### WHAT IS NEEDED:
Each line in the records below, from the one that contains "column Начислено | position: 4 -> none" to the one that contains "row Тепловая энергия", should be reproduced exactly, the first and last included.

### PROVIDED MATERIAL:
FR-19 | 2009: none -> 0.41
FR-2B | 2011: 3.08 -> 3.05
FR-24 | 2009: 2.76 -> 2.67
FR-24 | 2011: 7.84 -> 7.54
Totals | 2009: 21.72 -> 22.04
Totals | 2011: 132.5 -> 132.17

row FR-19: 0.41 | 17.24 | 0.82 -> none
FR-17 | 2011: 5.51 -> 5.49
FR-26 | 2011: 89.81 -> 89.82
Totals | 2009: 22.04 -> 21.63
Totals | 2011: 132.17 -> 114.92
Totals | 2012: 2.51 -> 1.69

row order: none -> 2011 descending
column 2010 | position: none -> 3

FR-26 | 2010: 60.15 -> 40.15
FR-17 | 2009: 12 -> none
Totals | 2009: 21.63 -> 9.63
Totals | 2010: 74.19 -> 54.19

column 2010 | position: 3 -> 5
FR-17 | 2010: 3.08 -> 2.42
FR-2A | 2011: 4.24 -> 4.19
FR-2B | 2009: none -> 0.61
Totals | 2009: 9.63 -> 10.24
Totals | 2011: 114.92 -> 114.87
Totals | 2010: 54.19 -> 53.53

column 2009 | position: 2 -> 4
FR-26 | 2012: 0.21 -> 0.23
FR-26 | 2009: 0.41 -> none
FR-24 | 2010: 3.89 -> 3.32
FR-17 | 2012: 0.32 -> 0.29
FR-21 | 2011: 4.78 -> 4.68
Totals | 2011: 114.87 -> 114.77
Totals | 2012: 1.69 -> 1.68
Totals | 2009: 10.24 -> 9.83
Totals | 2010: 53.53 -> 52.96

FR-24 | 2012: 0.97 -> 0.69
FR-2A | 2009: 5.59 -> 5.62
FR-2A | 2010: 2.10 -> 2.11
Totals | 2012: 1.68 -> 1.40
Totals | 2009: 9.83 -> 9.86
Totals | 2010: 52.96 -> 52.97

...

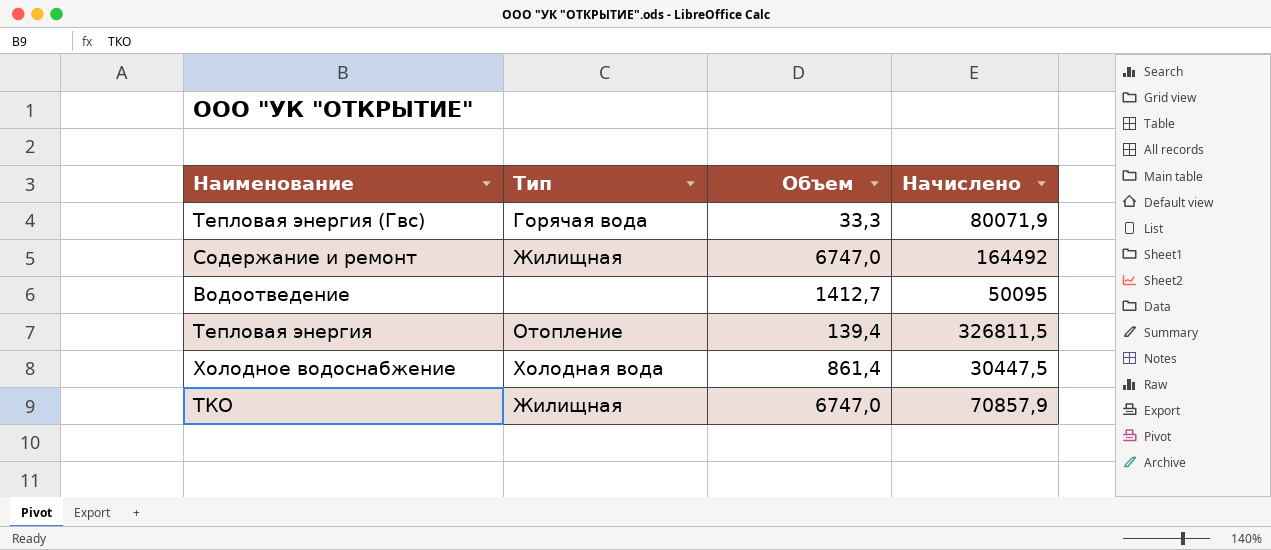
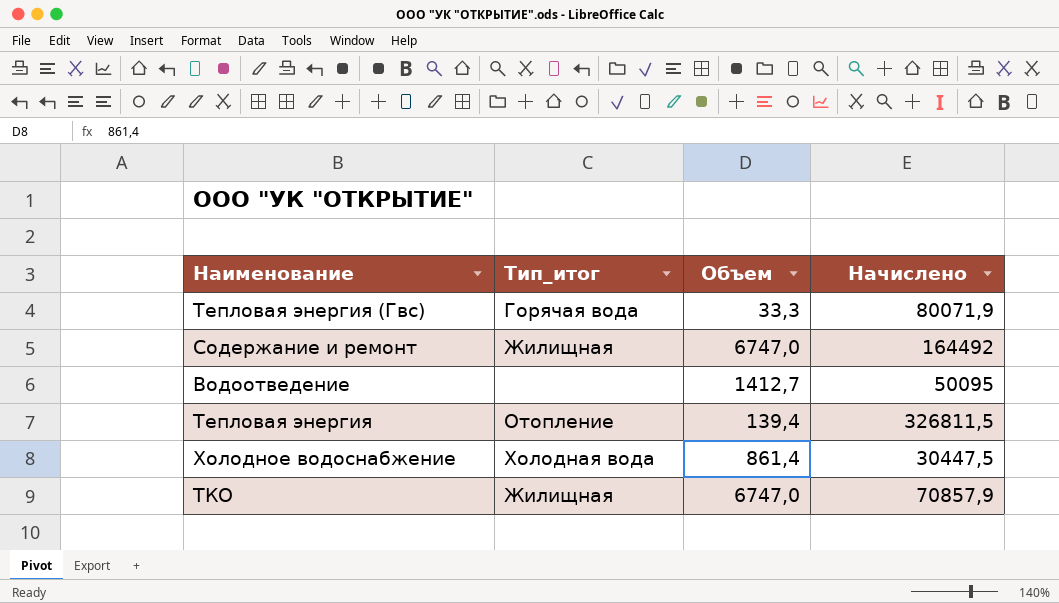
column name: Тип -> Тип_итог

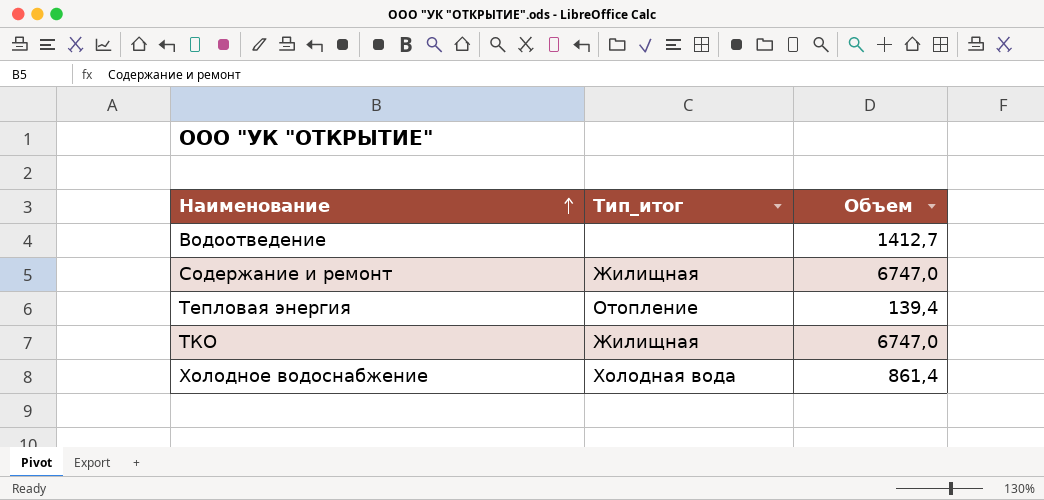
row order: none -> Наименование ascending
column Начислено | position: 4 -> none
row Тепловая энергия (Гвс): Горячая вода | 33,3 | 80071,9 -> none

### SOLUTION TO THIS EXERCISE:
column Начислено | position: 4 -> none
row Тепловая энергия (Гвс): Горячая вода | 33,3 | 80071,9 -> none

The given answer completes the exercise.